Just the Facts, April 18, 1775, The Real Midnight Ride of Paul Revere

Portrait of Henry Wadsworth Longfellow
Henry Wadsworth Longfellow / By George Kendall Warren, c.1870 / Albumen silver print / National Portrait Gallery

Listen my children and you shall hear
Of the midnight ride of Paul Revere,
On the eighteenth of April, in Seventy-five;
Hardly a man is now alive
Who remembers that famous day and year…

So, other than the fictitious account of Paul Revere’s ride handed down to us by Henry Wadsworth Longfellow, why do we hold Revere in such acclaim? “Paul Revere is sometimes underestimated,” says Patrick Leehey, research director for the Paul Revere House in Boston.  “He was considered to be ‘bold’ in his day, with that having a slight overtone of recklessness.”

Portrait of Paul Revere
Paul Revere / By Charles Balthazar Julien Fevret de Saint-Memin, 1801/ Engraving on paper / National Portrait Gallery, gift of Mr. and Mrs. Paul Mellon

Other than his work as a silversmith, Revere was a captain of industry. Revere’s foundry produced sheet copper for shipbuilding, and he also manufactured cannon and bells. “He was America’s first defense contractor,” says Leehey. The Revere House, incidentally, celebrates its one-hundredth anniversary as a museum today, April 18, 2008, the 233rd anniversary of Paul Revere’s ride.
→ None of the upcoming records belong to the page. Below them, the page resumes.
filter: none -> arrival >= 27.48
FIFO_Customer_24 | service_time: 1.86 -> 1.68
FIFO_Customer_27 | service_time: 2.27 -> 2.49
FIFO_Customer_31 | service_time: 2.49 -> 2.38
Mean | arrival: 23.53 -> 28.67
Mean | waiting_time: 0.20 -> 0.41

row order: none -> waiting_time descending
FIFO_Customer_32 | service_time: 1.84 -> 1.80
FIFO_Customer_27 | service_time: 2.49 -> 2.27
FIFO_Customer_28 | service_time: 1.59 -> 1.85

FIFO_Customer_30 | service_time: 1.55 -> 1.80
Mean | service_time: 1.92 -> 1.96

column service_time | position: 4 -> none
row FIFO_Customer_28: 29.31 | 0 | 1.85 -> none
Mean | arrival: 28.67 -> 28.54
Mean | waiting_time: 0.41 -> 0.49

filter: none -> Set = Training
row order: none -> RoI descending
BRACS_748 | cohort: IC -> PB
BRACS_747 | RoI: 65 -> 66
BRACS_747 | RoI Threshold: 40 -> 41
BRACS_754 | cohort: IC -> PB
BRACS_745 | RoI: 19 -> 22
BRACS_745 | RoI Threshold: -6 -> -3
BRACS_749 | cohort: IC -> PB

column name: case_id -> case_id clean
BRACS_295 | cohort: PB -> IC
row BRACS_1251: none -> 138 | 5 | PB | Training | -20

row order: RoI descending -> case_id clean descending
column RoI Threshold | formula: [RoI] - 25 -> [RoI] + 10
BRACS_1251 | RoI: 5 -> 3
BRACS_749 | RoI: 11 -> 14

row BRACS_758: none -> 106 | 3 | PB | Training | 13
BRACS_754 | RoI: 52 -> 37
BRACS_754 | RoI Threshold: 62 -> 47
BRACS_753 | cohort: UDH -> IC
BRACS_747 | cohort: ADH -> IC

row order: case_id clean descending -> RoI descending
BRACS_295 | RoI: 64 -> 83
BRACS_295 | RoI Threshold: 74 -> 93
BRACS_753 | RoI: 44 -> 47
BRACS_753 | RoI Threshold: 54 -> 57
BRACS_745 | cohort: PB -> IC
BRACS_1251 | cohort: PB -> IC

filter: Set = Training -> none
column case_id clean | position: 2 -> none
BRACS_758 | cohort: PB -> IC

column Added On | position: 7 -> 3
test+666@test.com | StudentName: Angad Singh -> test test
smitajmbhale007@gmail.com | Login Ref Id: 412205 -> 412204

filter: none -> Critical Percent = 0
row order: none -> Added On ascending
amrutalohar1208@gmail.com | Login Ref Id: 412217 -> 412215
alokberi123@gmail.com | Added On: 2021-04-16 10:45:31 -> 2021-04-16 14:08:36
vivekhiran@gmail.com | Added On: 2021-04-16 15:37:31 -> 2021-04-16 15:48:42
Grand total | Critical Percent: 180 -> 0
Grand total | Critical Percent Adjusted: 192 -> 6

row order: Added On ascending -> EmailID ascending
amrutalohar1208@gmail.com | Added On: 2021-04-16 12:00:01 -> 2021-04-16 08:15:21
And even though it was not Paul Revere who completed the mission of warning the colonists in the countryside that April night, thanks to Henry Wadsworth Longfellow, the patriot’s name always will always be synonymous with those events that began the American fight for independence.

For, borne on the night-wind of the Past,
Through all our history, to the last
In the hour of darkness and peril and need,
The people will waken and listen to hear
The hurrying hoof-beats of that steed,
And the midnight message of Paul Revere.